(Content revision data)
# # # # #

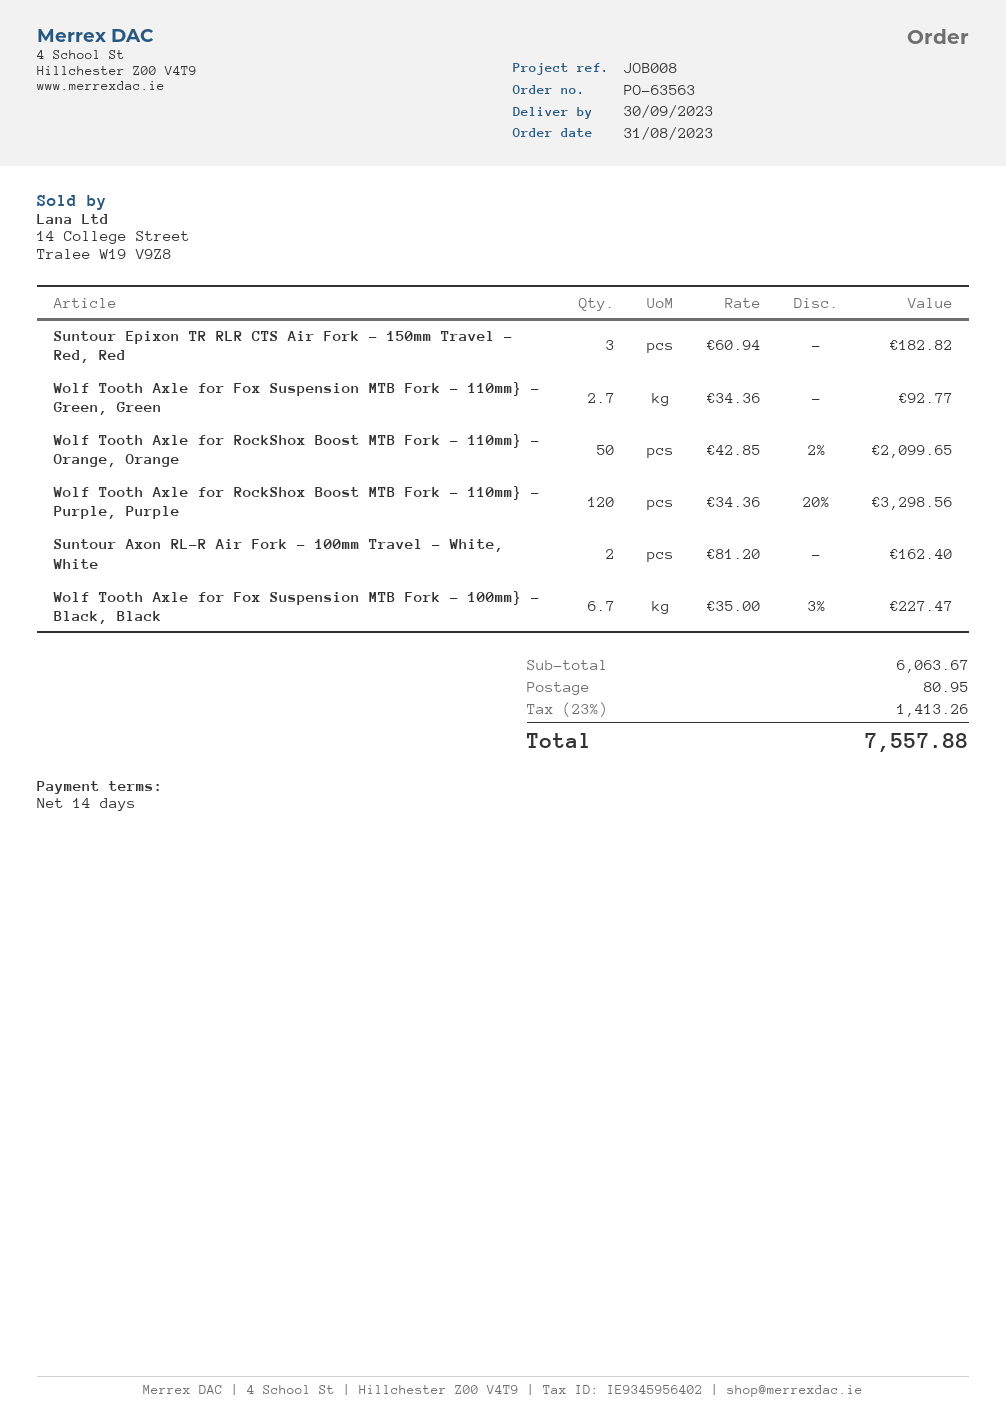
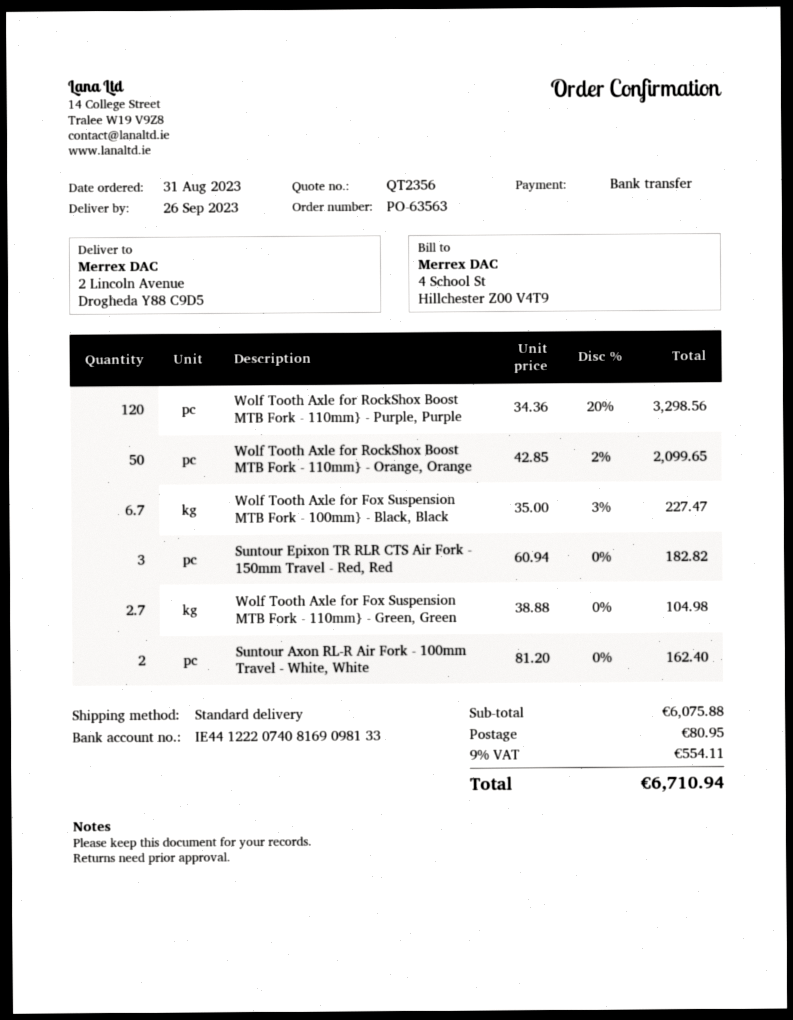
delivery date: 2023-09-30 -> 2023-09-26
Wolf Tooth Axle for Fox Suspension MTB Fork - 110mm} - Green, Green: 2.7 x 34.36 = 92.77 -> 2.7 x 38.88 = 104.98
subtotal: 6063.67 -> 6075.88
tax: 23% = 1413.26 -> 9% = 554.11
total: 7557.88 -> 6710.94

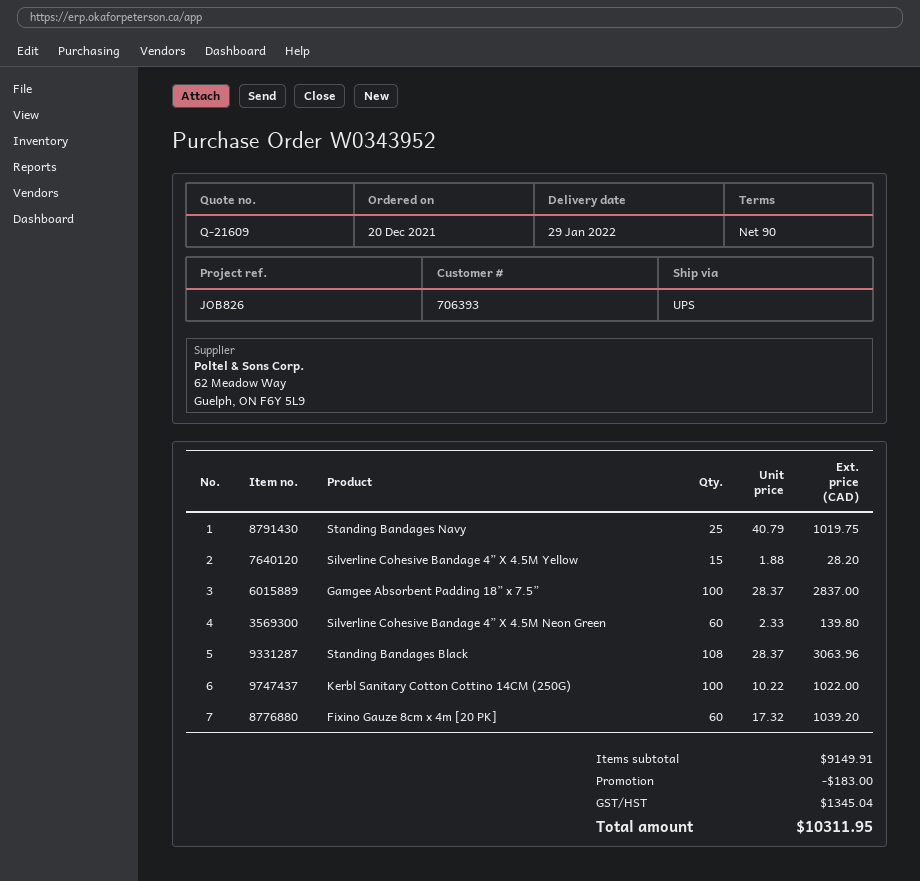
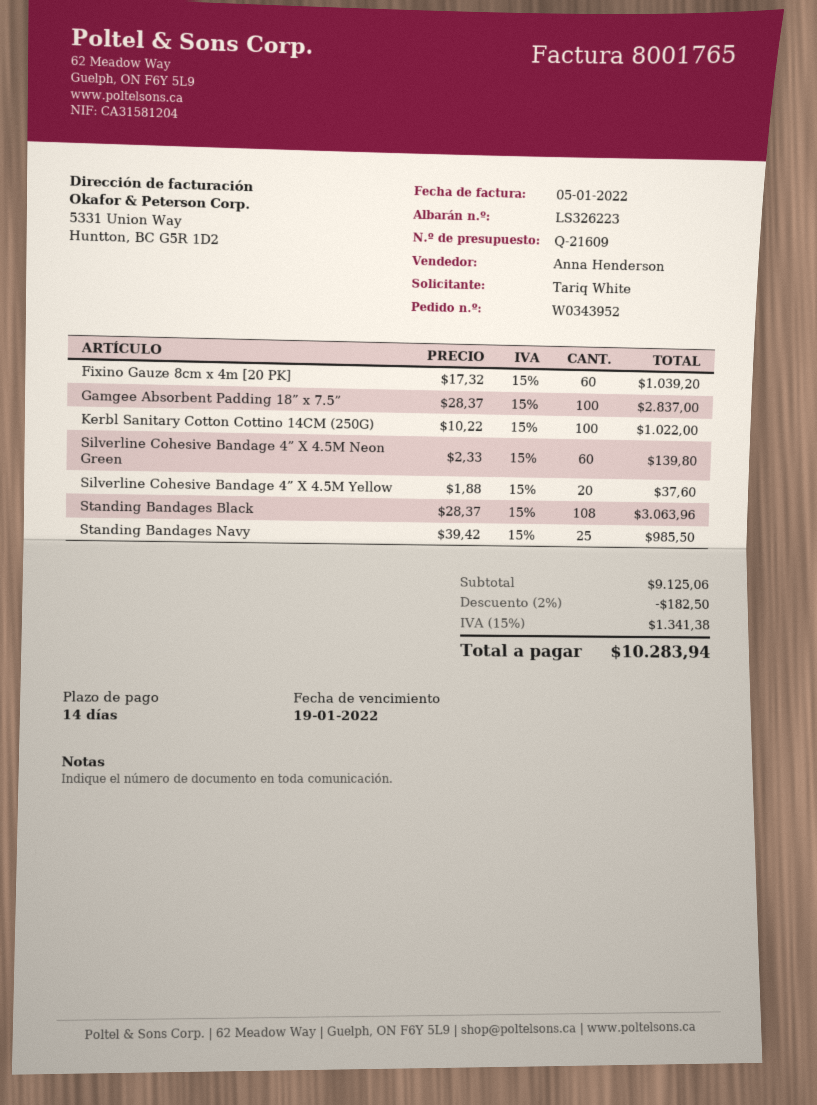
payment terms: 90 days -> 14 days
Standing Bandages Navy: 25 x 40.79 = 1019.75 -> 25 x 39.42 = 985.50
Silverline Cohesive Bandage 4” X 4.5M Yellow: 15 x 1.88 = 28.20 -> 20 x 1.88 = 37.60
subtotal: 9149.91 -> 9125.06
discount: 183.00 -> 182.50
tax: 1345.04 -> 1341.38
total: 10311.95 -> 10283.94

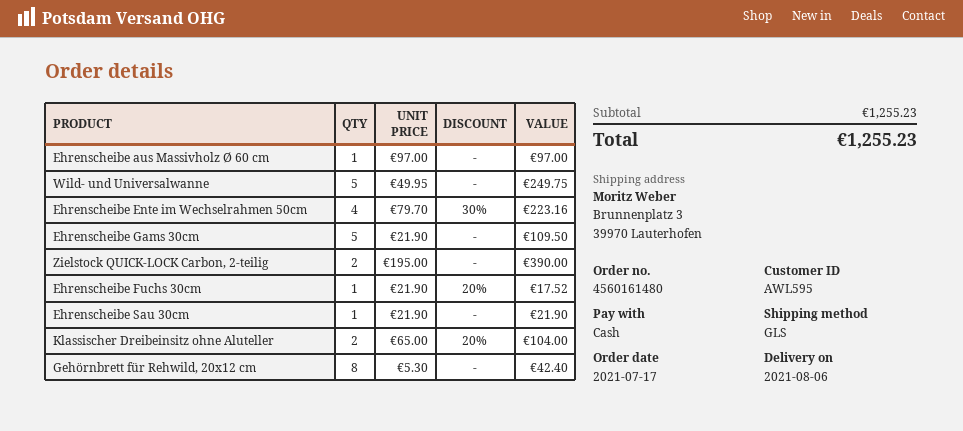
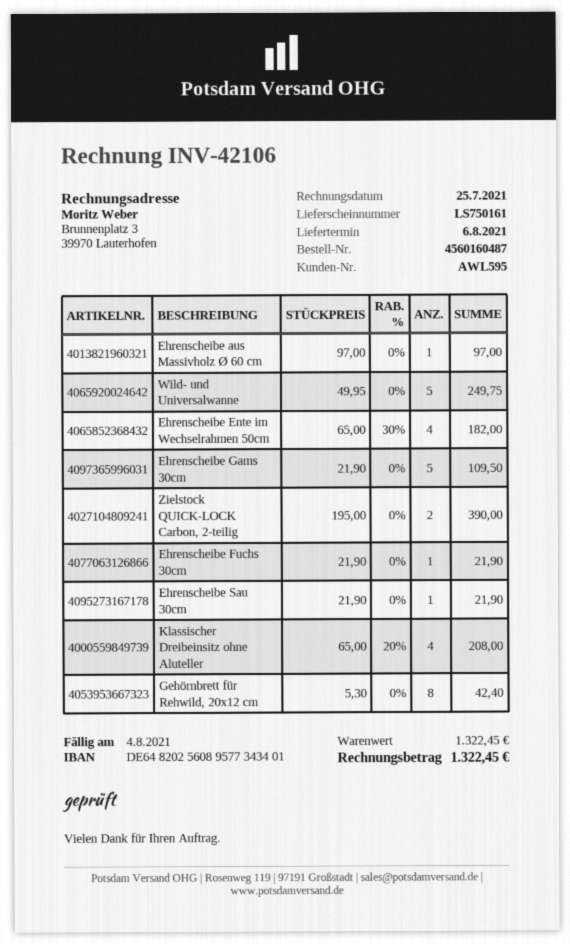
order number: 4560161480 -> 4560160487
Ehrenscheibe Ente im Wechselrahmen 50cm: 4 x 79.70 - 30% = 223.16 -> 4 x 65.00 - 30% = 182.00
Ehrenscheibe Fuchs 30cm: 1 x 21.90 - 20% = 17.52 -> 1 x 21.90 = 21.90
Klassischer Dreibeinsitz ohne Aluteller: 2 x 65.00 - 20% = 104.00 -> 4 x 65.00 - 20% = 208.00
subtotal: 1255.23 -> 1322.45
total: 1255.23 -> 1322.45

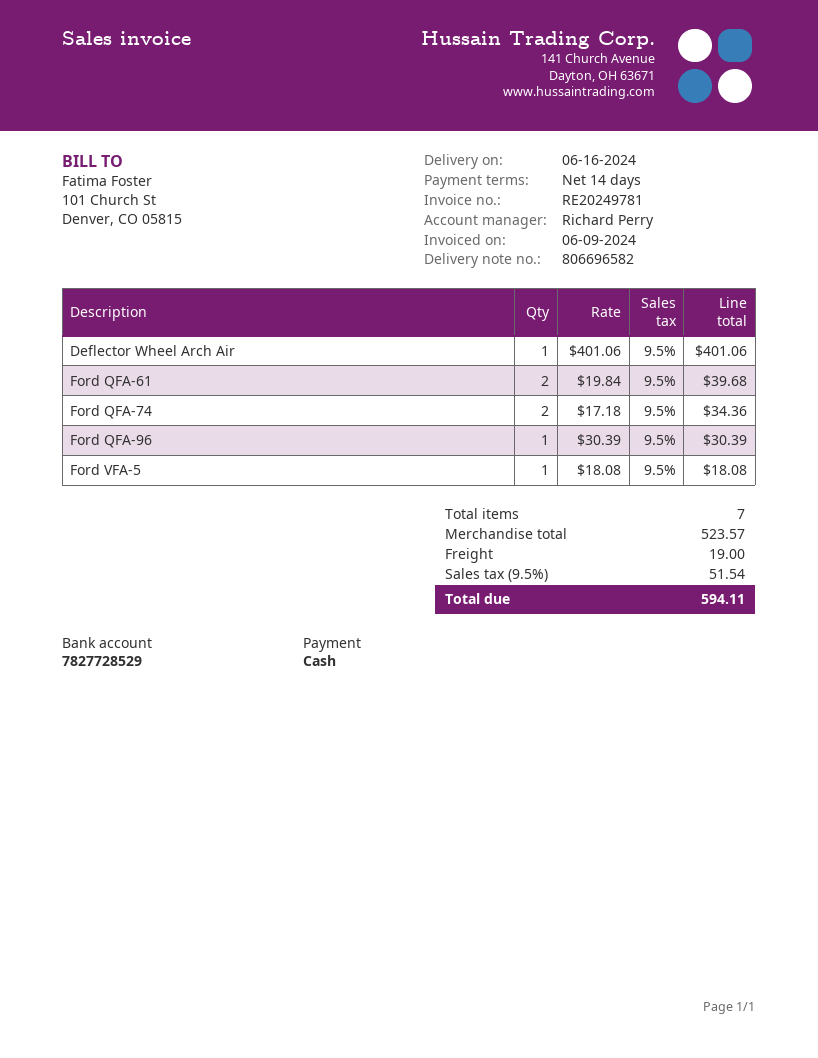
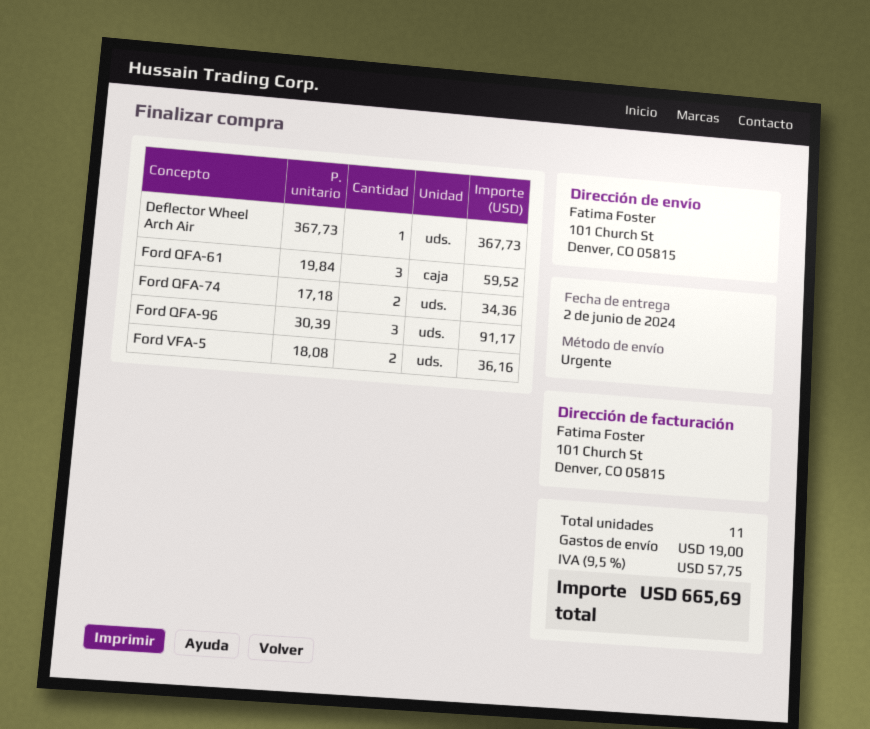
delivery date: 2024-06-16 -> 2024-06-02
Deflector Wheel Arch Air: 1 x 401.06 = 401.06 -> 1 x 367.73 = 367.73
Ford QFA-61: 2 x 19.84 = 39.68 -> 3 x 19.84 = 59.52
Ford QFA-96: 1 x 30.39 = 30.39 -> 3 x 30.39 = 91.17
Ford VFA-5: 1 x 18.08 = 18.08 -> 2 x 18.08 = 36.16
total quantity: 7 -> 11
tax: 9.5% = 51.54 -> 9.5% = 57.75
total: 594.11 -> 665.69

# # # # #

• **INSTRUCTIONS FOR THE TASK**: The copy should hold exactly the lines from the one containing "subtotal: 1255.23 -> 1322.45" through the final line of the records above, both ends included, and no picture.

• **OUTPUT OF THE EXERCISE**:
subtotal: 1255.23 -> 1322.45
total: 1255.23 -> 1322.45

delivery date: 2024-06-16 -> 2024-06-02
Deflector Wheel Arch Air: 1 x 401.06 = 401.06 -> 1 x 367.73 = 367.73
Ford QFA-61: 2 x 19.84 = 39.68 -> 3 x 19.84 = 59.52
Ford QFA-96: 1 x 30.39 = 30.39 -> 3 x 30.39 = 91.17
Ford VFA-5: 1 x 18.08 = 18.08 -> 2 x 18.08 = 36.16
total quantity: 7 -> 11
tax: 9.5% = 51.54 -> 9.5% = 57.75
total: 594.11 -> 665.69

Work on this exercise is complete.